*Assigned task*. This calls for a verbatim copy of all the data, with no images carried over.

*Recorded data*.

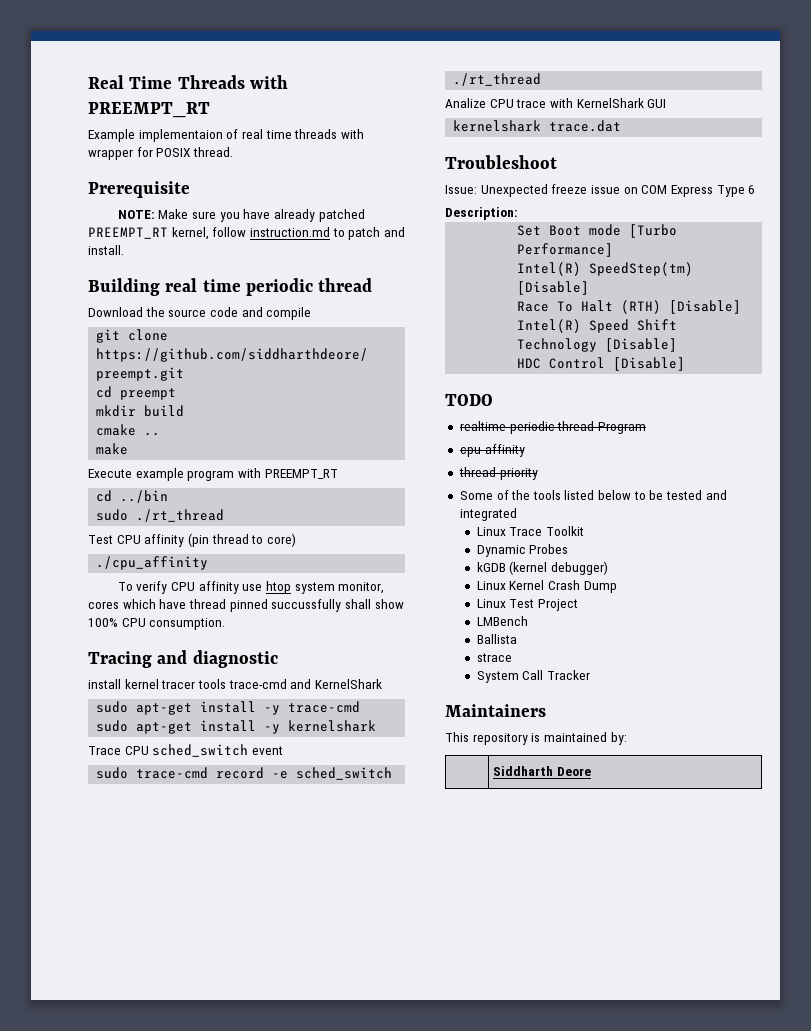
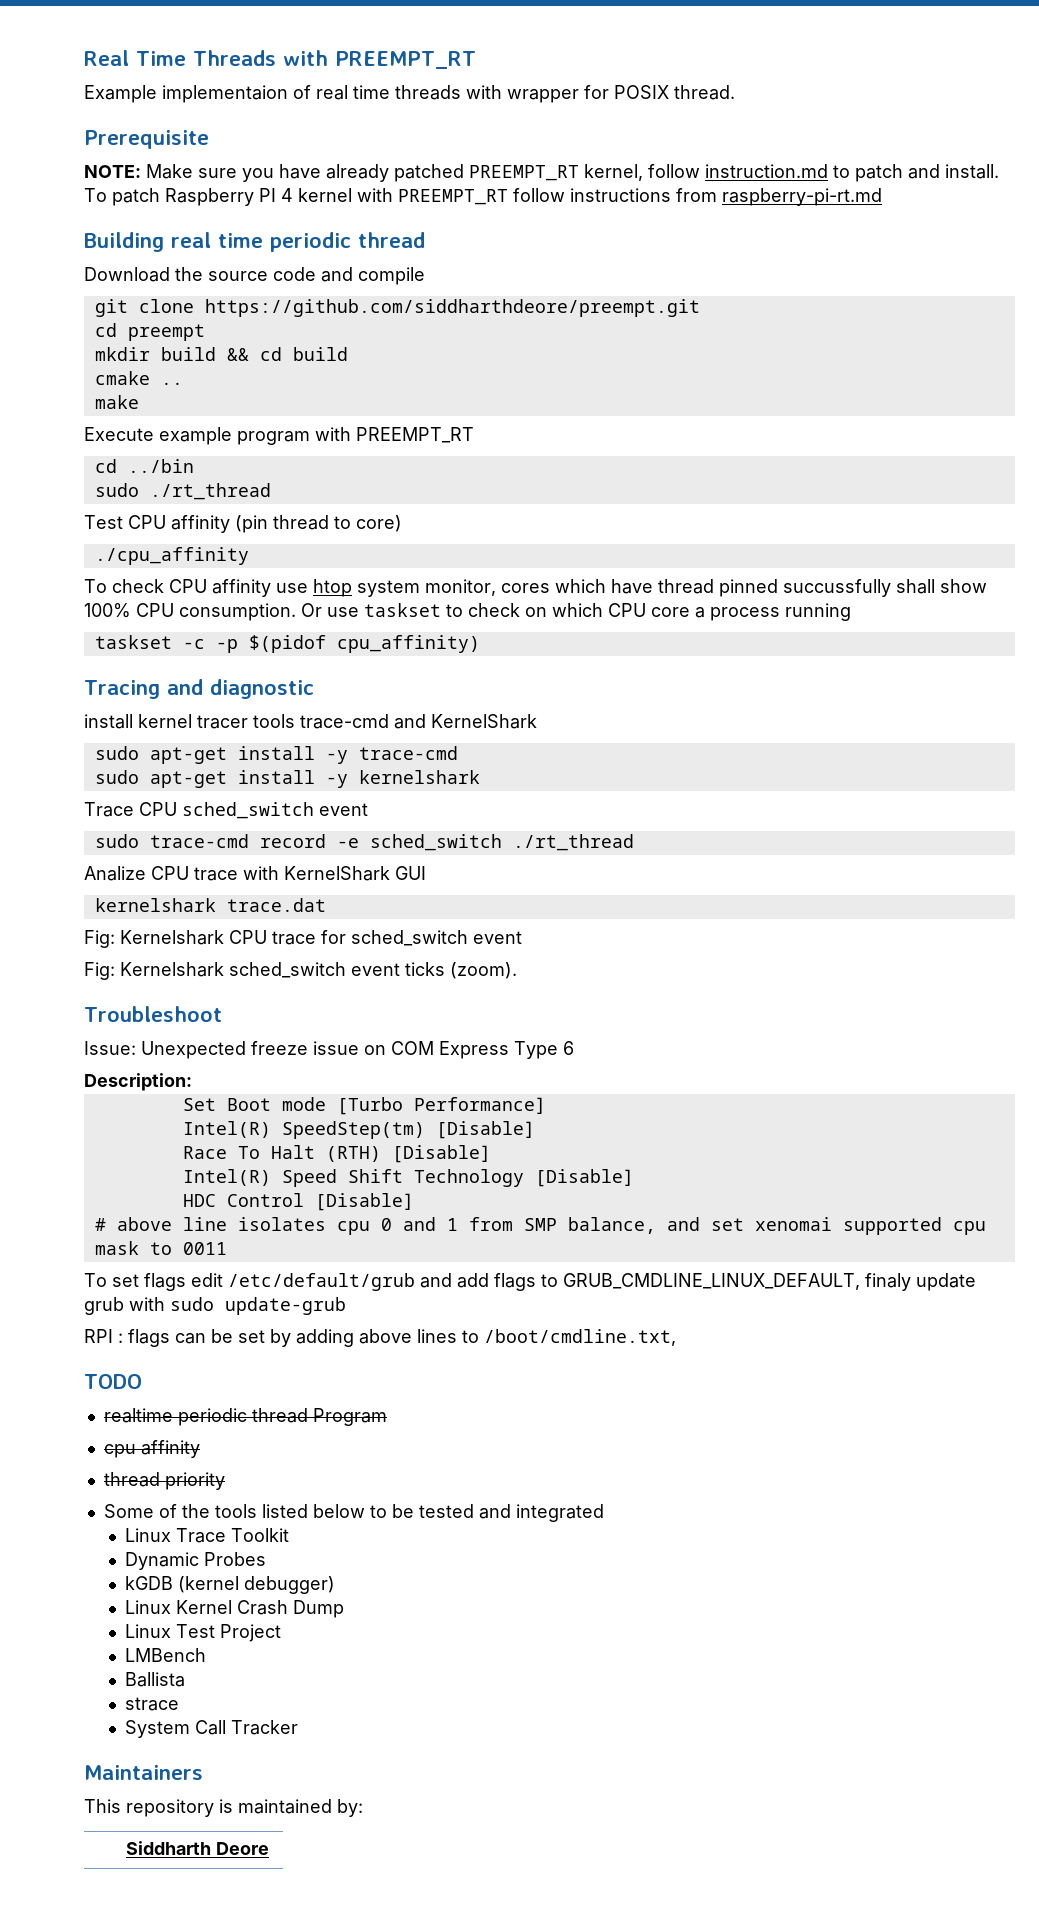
(124, 250) none -> [84,188,882,206] To patch Raspberry PI 4 kernel with PREEMPT_RT follow instructions from raspberry-pi-rt.md
(185, 411) none -> [226,347,348,361] && cd build
[136,581,168,594] verify -> [112,579,164,593] check
(226, 624) none -> [301,603,851,621] [94,635,480,653] Or use taskset to check on which CPU core a process running // taskset -c -p $(pidof cpu_affinity)
(622, 126) none -> [84,930,522,948] [84,962,517,980] // Fig: Kernelshark CPU trace for sched_switch event // Fig: Kernelshark sched_switch event ticks (zoom).
(686, 364) none -> [94,1217,986,1235] [94,1241,227,1255] [84,1273,976,1291] [84,1297,346,1315] [84,1329,676,1347] // # above line isolates cpu 0 and 1 from SMP balance, and set xenomai supported cpu mask to 0011 // To set flags edit /etc/default/grub and add flags to GRUB_CMDLINE_LINUX_DEFAULT, finaly update grub with sudo update-grub // RPI : flags can be set by adding above lines to /boot/cmdline.txt,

*Written reply*.
(124, 250) none -> [84,188,882,206] To patch Raspberry PI 4 kernel with PREEMPT_RT follow instructions from raspberry-pi-rt.md
(185, 411) none -> [226,347,348,361] && cd build
[136,581,168,594] verify -> [112,579,164,593] check
(226, 624) none -> [301,603,851,621] [94,635,480,653] Or use taskset to check on which CPU core a process running // taskset -c -p $(pidof cpu_affinity)
(622, 126) none -> [84,930,522,948] [84,962,517,980] // Fig: Kernelshark CPU trace for sched_switch event // Fig: Kernelshark sched_switch event ticks (zoom).
(686, 364) none -> [94,1217,986,1235] [94,1241,227,1255] [84,1273,976,1291] [84,1297,346,1315] [84,1329,676,1347] // # above line isolates cpu 0 and 1 from SMP balance, and set xenomai supported cpu mask to 0011 // To set flags edit /etc/default/grub and add flags to GRUB_CMDLINE_LINUX_DEFAULT, finaly update grub with sudo update-grub // RPI : flags can be set by adding above lines to /boot/cmdline.txt,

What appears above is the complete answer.